### To do:
Records follow. Pull out every line that contains "absolute".

START Dataset

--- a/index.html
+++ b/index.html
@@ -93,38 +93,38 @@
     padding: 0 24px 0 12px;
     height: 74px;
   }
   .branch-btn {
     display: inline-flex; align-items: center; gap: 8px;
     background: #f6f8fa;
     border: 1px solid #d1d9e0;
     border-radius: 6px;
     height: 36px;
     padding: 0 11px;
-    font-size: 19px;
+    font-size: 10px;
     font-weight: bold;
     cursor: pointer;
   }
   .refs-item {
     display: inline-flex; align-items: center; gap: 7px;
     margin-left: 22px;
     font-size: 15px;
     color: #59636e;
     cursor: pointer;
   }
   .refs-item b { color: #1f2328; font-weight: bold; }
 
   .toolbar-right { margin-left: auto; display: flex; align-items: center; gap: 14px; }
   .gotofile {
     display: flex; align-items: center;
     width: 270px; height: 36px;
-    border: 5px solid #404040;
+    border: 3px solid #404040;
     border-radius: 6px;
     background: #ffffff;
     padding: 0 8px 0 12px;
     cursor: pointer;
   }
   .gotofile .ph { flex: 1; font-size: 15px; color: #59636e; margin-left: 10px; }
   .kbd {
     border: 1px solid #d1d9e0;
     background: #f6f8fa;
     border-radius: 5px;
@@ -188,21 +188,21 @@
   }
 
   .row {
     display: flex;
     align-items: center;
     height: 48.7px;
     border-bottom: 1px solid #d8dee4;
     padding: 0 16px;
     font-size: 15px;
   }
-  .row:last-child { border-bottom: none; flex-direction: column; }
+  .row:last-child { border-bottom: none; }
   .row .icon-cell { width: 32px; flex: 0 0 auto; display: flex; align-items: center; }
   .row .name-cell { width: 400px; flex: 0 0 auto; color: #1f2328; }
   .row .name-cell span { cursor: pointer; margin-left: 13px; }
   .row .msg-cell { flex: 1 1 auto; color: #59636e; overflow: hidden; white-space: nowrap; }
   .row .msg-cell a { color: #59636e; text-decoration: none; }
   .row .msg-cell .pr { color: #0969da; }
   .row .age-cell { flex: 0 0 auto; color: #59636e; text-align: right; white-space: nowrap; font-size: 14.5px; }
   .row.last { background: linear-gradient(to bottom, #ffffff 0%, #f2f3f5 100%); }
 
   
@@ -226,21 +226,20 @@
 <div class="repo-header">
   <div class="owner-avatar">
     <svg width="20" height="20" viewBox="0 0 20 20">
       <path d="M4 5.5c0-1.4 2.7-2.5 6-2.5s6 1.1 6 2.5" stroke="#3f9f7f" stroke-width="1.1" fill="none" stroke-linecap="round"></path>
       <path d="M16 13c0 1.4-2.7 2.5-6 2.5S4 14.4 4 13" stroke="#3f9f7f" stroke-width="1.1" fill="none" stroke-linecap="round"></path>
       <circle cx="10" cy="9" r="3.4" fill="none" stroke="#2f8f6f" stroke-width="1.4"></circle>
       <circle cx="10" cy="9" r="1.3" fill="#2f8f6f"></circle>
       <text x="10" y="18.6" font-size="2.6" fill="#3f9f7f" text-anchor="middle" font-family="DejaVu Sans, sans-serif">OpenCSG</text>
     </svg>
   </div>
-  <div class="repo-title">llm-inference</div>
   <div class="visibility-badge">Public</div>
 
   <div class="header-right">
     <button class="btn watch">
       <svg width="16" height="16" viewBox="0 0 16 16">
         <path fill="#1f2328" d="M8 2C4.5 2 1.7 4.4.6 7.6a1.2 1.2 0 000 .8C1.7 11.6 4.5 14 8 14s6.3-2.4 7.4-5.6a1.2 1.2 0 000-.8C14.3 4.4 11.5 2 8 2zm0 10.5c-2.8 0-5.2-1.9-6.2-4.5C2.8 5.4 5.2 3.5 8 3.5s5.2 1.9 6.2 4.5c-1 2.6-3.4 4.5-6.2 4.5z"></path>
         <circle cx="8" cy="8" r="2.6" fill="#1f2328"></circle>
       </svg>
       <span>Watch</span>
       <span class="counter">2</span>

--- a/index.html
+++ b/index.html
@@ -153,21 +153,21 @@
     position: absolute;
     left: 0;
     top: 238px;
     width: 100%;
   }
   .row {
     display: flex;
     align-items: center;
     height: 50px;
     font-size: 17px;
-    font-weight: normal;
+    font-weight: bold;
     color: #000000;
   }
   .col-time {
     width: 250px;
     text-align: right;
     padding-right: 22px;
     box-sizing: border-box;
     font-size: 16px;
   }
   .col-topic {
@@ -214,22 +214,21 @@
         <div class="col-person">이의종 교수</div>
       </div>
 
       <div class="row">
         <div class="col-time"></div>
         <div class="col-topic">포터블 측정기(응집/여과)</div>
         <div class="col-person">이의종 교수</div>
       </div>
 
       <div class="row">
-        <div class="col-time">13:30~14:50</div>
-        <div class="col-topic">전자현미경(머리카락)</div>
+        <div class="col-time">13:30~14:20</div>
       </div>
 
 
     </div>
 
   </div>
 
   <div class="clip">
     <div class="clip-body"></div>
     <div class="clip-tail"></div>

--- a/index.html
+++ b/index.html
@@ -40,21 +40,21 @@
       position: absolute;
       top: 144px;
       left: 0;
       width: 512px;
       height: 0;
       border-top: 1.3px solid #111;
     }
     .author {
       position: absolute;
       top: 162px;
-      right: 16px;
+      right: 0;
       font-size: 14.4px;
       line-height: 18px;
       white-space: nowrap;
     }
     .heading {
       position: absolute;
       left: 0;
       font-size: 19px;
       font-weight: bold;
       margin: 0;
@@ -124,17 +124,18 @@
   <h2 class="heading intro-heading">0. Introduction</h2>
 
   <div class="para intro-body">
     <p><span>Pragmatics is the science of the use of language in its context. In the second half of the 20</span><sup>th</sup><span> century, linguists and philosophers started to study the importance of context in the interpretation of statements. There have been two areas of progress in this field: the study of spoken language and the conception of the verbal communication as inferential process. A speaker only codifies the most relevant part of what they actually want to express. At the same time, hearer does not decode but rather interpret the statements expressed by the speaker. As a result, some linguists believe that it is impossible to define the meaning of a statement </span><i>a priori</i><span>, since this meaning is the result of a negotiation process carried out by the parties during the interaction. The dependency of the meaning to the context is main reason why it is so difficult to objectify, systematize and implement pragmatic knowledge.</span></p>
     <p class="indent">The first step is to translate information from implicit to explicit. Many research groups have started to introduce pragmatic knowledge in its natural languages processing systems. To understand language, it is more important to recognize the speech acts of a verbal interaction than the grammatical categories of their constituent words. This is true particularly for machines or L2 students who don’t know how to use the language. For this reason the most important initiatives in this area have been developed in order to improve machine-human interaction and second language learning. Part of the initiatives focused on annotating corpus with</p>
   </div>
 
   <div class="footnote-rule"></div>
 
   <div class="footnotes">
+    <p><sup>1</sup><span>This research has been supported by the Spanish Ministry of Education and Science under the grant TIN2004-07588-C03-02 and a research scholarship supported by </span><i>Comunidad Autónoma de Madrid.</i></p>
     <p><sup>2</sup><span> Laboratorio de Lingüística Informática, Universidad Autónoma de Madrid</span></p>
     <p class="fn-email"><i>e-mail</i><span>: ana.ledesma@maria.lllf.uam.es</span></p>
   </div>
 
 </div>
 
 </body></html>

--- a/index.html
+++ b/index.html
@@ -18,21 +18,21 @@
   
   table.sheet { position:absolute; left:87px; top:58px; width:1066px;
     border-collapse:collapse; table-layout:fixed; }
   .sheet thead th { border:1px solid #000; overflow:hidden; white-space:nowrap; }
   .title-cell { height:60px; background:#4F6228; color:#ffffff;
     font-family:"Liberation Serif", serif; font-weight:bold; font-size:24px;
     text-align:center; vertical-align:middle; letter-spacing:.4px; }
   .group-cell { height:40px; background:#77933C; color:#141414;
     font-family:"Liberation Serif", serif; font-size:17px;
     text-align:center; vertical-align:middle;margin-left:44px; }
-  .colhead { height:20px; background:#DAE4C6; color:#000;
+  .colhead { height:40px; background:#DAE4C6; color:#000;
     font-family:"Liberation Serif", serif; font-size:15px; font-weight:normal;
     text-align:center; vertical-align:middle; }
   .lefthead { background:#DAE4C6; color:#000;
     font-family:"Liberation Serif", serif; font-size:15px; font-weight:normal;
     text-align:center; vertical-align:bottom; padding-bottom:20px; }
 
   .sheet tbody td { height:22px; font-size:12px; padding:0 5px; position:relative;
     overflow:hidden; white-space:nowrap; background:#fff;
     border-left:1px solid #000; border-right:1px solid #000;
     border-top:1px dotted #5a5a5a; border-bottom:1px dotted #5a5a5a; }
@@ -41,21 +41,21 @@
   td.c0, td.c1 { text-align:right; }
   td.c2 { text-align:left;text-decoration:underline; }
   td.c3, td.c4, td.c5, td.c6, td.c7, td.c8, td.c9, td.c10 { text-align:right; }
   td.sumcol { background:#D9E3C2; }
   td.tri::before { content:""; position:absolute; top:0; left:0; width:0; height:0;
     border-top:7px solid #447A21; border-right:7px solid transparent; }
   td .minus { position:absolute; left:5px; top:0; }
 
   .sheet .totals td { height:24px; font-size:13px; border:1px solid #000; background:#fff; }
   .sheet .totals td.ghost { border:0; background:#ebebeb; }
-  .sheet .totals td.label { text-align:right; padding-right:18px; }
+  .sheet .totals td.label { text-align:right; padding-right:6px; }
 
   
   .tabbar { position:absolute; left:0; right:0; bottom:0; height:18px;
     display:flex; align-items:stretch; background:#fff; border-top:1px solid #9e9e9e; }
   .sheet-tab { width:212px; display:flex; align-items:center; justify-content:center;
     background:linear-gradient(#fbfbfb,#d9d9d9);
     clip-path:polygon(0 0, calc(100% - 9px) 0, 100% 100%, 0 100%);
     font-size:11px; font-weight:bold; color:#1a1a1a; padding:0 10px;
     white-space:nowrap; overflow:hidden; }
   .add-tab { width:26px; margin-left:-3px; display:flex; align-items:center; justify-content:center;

END Dataset

### Task output:
     position: absolute;
       position: absolute;
       position: absolute;
       position: absolute;
   table.sheet { position:absolute; left:87px; top:58px; width:1066px;
   td.tri::before { content:""; position:absolute; top:0; left:0; width:0; height:0;
   td .minus { position:absolute; left:5px; top:0; }
   .tabbar { position:absolute; left:0; right:0; bottom:0; height:18px;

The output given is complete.